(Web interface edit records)
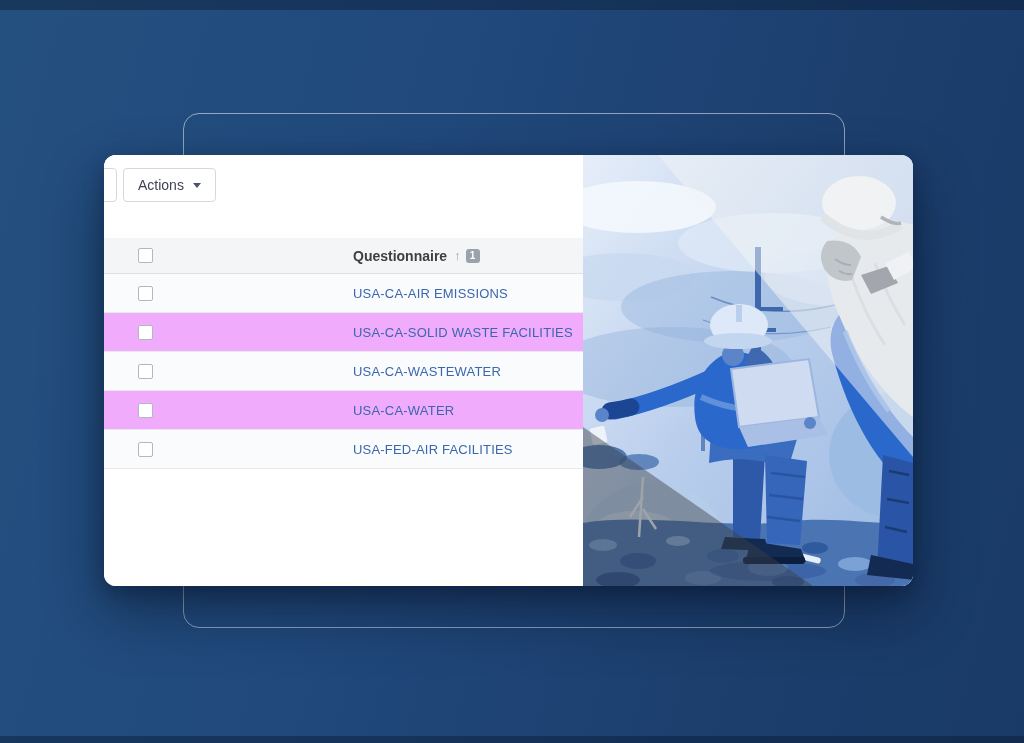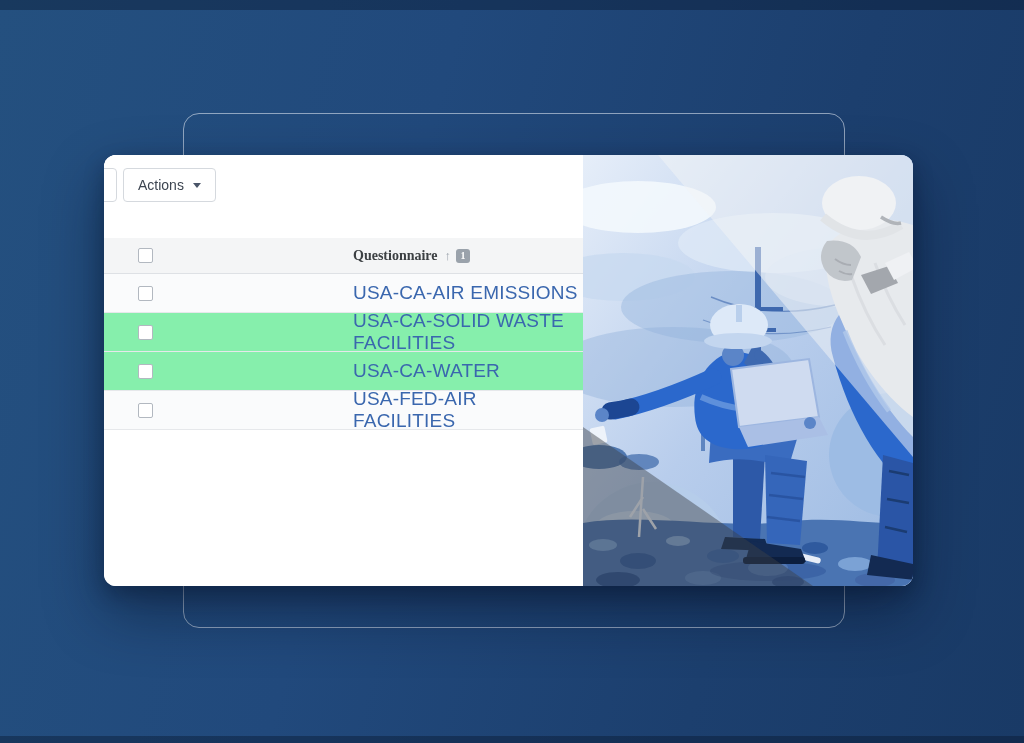--- a/index.html
+++ b/index.html
@@ -32,37 +32,37 @@
   .btn { position:absolute; top:13px; height:34px; background:#fff;
     border:1px solid #d5d9de; border-radius:4px; }
   .btn-partial { left:-27px; width:40px; }
   .btn-actions { left:19px; padding:0 14px; display:flex; align-items:center; gap:9px;
     font-size:14px; color:#3c4450; cursor:pointer; }
   .caret-down { width:0; height:0; border-left:4.5px solid transparent;
     border-right:4.5px solid transparent; border-top:5px solid #4a5568; }
 
   .thead { height:36px; background:#f4f5f6; display:flex; align-items:center;
     border-bottom:1px solid #dee1e5; }
-  .row { height:39px; display:flex; align-items:center; background:#86efac;
+  .row { height:39px; display:flex; align-items:center; background:#f0abfc;
     border-bottom:1px solid #e6e8eb; }
   .row.alt { background:#fafbfc; }
   .row.hl  { background:#e8effa; border-bottom:none; }
 
   .cb-cell { width:249px; flex:0 0 249px; padding-left:34px; }
   .cb { display:block; width:15px; height:15px; background:#fff;
     border:1.5px solid #b2b8c0; border-radius:2px; cursor:pointer; }
 
   .th-label { font-size:14px; font-weight:bold; color:#3c4043; display:flex;
-    align-items:center; cursor:pointer;font-family:Liberation Serif, serif; }
+    align-items:center; cursor:pointer; }
   .sort-arrow { color:#9aa2ab; font-size:13px; font-weight:normal; margin-left:7px; }
   .sort-badge { width:14px; height:14px; margin-left:5px; background:#9aa2ab;
     color:#fff; border-radius:3px; font-size:10px; font-weight:bold;
     display:flex; align-items:center; justify-content:center; }
 
-  .q-link { font-size:19px; color:#3a67ae; text-decoration:none; letter-spacing:.2px; cursor:pointer; }
+  .q-link { font-size:13px; color:#3a67ae; text-decoration:none; letter-spacing:.2px; cursor:pointer; }
 
   .photo-pane { width:330px; height:431px; border-radius:0 12px 12px 0;
     overflow:hidden; position:relative; background:#9cbae2; }
   .photo-pane svg { display:block; }
 </style>
 </head>
 <body>
 
 <div class="edge-strip top"></div>
 <div class="edge-strip bottom"></div>
@@ -95,20 +95,26 @@
       <div class="cb-cell">
           <span class="cb" role="checkbox" aria-checked="false"></span>
         </div>
       <a class="q-link">USA-CA-AIR EMISSIONS</a>
     </div>
     <div class="row">
       <div class="cb-cell">
           <span class="cb" role="checkbox" aria-checked="false"></span>
         </div>
       <a class="q-link">USA-CA-SOLID WASTE FACILITIES</a>
+    </div>
+    <div class="row alt">
+      <div class="cb-cell">
+          <span class="cb" role="checkbox" aria-checked="false"></span>
+        </div>
+      <a class="q-link">USA-CA-WASTEWATER</a>
     </div>
     <div class="row">
       <div class="cb-cell">
           <span class="cb" role="checkbox" aria-checked="false"></span>
         </div>
       <a class="q-link">USA-CA-WATER</a>
     </div>
     <div class="row alt">
       <div class="cb-cell">
           <span class="cb" role="checkbox" aria-checked="false"></span>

The problem: Leaving out the pictures, repeat all of the entries exactly.

Task response:
--- a/index.html
+++ b/index.html
@@ -32,37 +32,37 @@
   .btn { position:absolute; top:13px; height:34px; background:#fff;
     border:1px solid #d5d9de; border-radius:4px; }
   .btn-partial { left:-27px; width:40px; }
   .btn-actions { left:19px; padding:0 14px; display:flex; align-items:center; gap:9px;
     font-size:14px; color:#3c4450; cursor:pointer; }
   .caret-down { width:0; height:0; border-left:4.5px solid transparent;
     border-right:4.5px solid transparent; border-top:5px solid #4a5568; }
 
   .thead { height:36px; background:#f4f5f6; display:flex; align-items:center;
     border-bottom:1px solid #dee1e5; }
-  .row { height:39px; display:flex; align-items:center; background:#86efac;
+  .row { height:39px; display:flex; align-items:center; background:#f0abfc;
     border-bottom:1px solid #e6e8eb; }
   .row.alt { background:#fafbfc; }
   .row.hl  { background:#e8effa; border-bottom:none; }
 
   .cb-cell { width:249px; flex:0 0 249px; padding-left:34px; }
   .cb { display:block; width:15px; height:15px; background:#fff;
     border:1.5px solid #b2b8c0; border-radius:2px; cursor:pointer; }
 
   .th-label { font-size:14px; font-weight:bold; color:#3c4043; display:flex;
-    align-items:center; cursor:pointer;font-family:Liberation Serif, serif; }
+    align-items:center; cursor:pointer; }
   .sort-arrow { color:#9aa2ab; font-size:13px; font-weight:normal; margin-left:7px; }
   .sort-badge { width:14px; height:14px; margin-left:5px; background:#9aa2ab;
     color:#fff; border-radius:3px; font-size:10px; font-weight:bold;
     display:flex; align-items:center; justify-content:center; }
 
-  .q-link { font-size:19px; color:#3a67ae; text-decoration:none; letter-spacing:.2px; cursor:pointer; }
+  .q-link { font-size:13px; color:#3a67ae; text-decoration:none; letter-spacing:.2px; cursor:pointer; }
 
   .photo-pane { width:330px; height:431px; border-radius:0 12px 12px 0;
     overflow:hidden; position:relative; background:#9cbae2; }
   .photo-pane svg { display:block; }
 </style>
 </head>
 <body>
 
 <div class="edge-strip top"></div>
 <div class="edge-strip bottom"></div>
@@ -95,20 +95,26 @@
       <div class="cb-cell">
           <span class="cb" role="checkbox" aria-checked="false"></span>
         </div>
       <a class="q-link">USA-CA-AIR EMISSIONS</a>
     </div>
     <div class="row">
       <div class="cb-cell">
           <span class="cb" role="checkbox" aria-checked="false"></span>
         </div>
       <a class="q-link">USA-CA-SOLID WASTE FACILITIES</a>
+    </div>
+    <div class="row alt">
+      <div class="cb-cell">
+          <span class="cb" role="checkbox" aria-checked="false"></span>
+        </div>
+      <a class="q-link">USA-CA-WASTEWATER</a>
     </div>
     <div class="row">
       <div class="cb-cell">
           <span class="cb" role="checkbox" aria-checked="false"></span>
         </div>
       <a class="q-link">USA-CA-WATER</a>
     </div>
     <div class="row alt">
       <div class="cb-cell">
           <span class="cb" role="checkbox" aria-checked="false"></span>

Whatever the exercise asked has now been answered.